What you need to do: From the listing below, copy only the lines running from the line that contains "1px solid #0ea5e9;" to the line that contains "border-bottom: 1px solid #b9b9b9;", both included.

Segment Start: Records to process

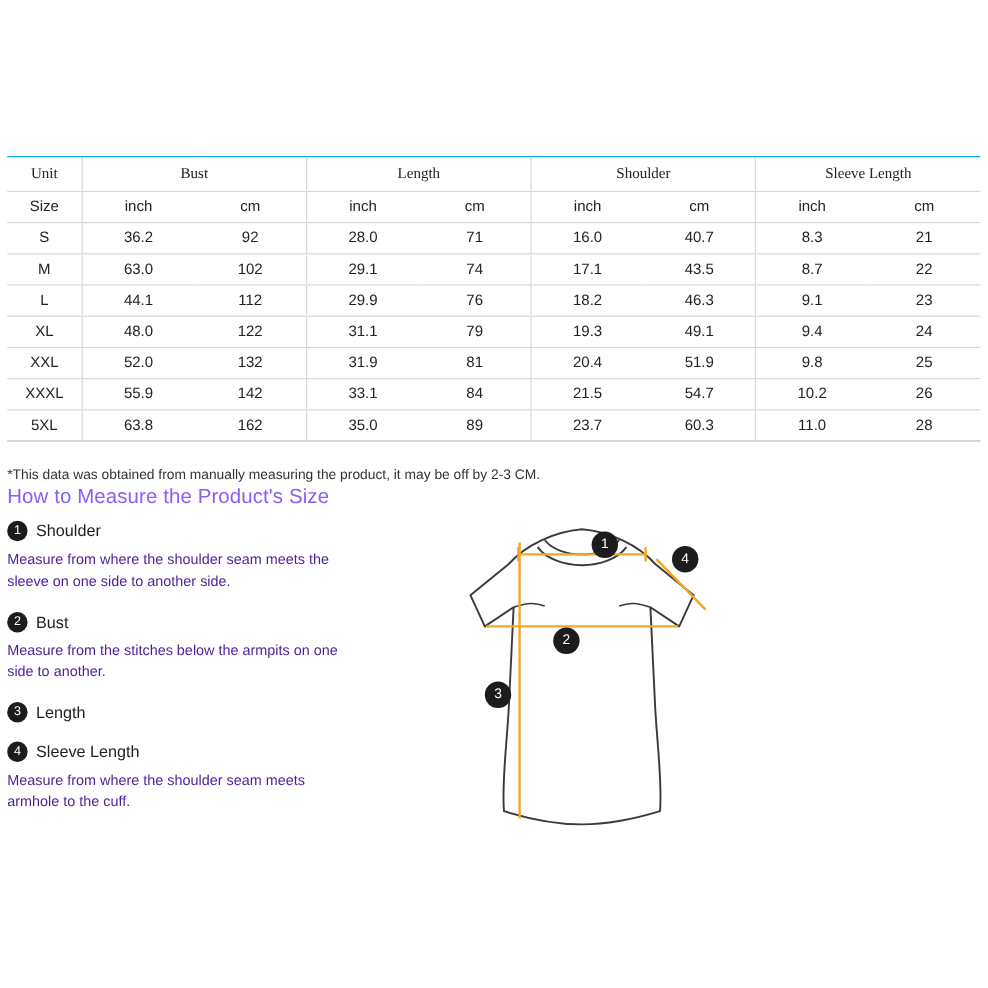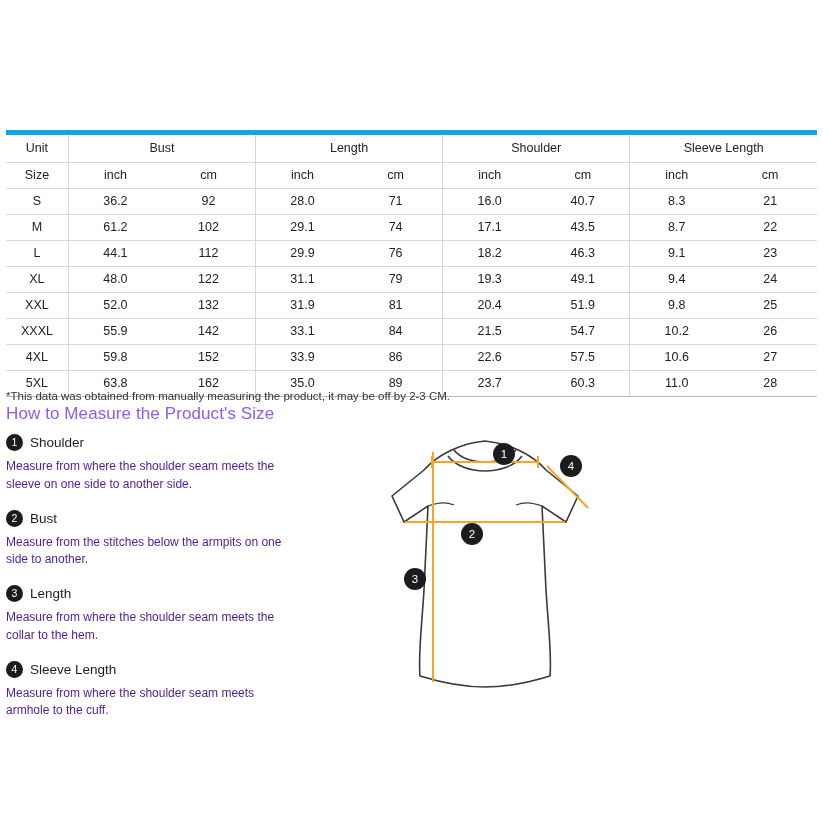--- a/index.html
+++ b/index.html
@@ -29,24 +29,25 @@
     font-size: 12.5px;
   }
   .size-table th, .size-table td {
     text-align: center;
     font-weight: normal;
     padding: 5px 0 6px 0;
     border-bottom: 1px solid #d8d8d8;
     color: #222;
   }
   .size-table thead tr.group-row th {
-    border-top: 5px solid #0ea5e9;
+    border-top: 1px solid #0ea5e9;
     border-bottom: 1px solid #d8d8d8;
     padding-top: 6px;
     padding-bottom: 7px;
+    font-family: Liberation Serif, serif;
   }
   .size-table .vline {
     border-left: 1px solid #d8d8d8;
   }
   .size-table tbody tr:last-child td {
     border-bottom: 1px solid #b9b9b9;
   }
   .col-size { width: 62px; }
   .col-unit { width: 93px; }
 
@@ -157,21 +158,21 @@
         <td>92</td>
         <td class="vline">28.0</td>
         <td>71</td>
         <td class="vline">16.0</td>
         <td>40.7</td>
         <td class="vline">8.3</td>
         <td>21</td>
       </tr>
       <tr>
         <td>M</td>
-        <td class="vline">61.2</td>
+        <td class="vline">63.0</td>
         <td>102</td>
         <td class="vline">29.1</td>
         <td>74</td>
         <td class="vline">17.1</td>
         <td>43.5</td>
         <td class="vline">8.7</td>
         <td>22</td>
       </tr>
       <tr>
         <td>L</td>
@@ -209,31 +210,20 @@
       <tr>
         <td>XXXL</td>
         <td class="vline">55.9</td>
         <td>142</td>
         <td class="vline">33.1</td>
         <td>84</td>
         <td class="vline">21.5</td>
         <td>54.7</td>
         <td class="vline">10.2</td>
         <td>26</td>
-      </tr>
-      <tr>
-        <td>4XL</td>
-        <td class="vline">59.8</td>
-        <td>152</td>
-        <td class="vline">33.9</td>
-        <td>86</td>
-        <td class="vline">22.6</td>
-        <td>57.5</td>
-        <td class="vline">10.6</td>
-        <td>27</td>
       </tr>
       <tr>
         <td>5XL</td>
         <td class="vline">63.8</td>
         <td>162</td>
         <td class="vline">35.0</td>
         <td>89</td>
         <td class="vline">23.7</td>
         <td>60.3</td>
         <td class="vline">11.0</td>
@@ -259,21 +249,20 @@
         <span class="badge">2</span>
         <span class="step-name">Bust</span>
       </div>
       <div class="step-desc">Measure from the stitches below the armpits on one side to another.</div>
     </div>
     <div class="step">
       <div class="step-head">
         <span class="badge">3</span>
         <span class="step-name">Length</span>
       </div>
-      <div class="step-desc">Measure from where the shoulder seam meets the collar to the hem.</div>
     </div>
     <div class="step">
       <div class="step-head">
         <span class="badge">4</span>
         <span class="step-name">Sleeve Length</span>
       </div>
       <div class="step-desc">Measure from where the shoulder seam meets armhole to the cuff.</div>
     </div>
   </div>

Segment End: Records to process

Task response:
+    border-top: 1px solid #0ea5e9;
     border-bottom: 1px solid #d8d8d8;
     padding-top: 6px;
     padding-bottom: 7px;
+    font-family: Liberation Serif, serif;
   }
   .size-table .vline {
     border-left: 1px solid #d8d8d8;
   }
   .size-table tbody tr:last-child td {
     border-bottom: 1px solid #b9b9b9;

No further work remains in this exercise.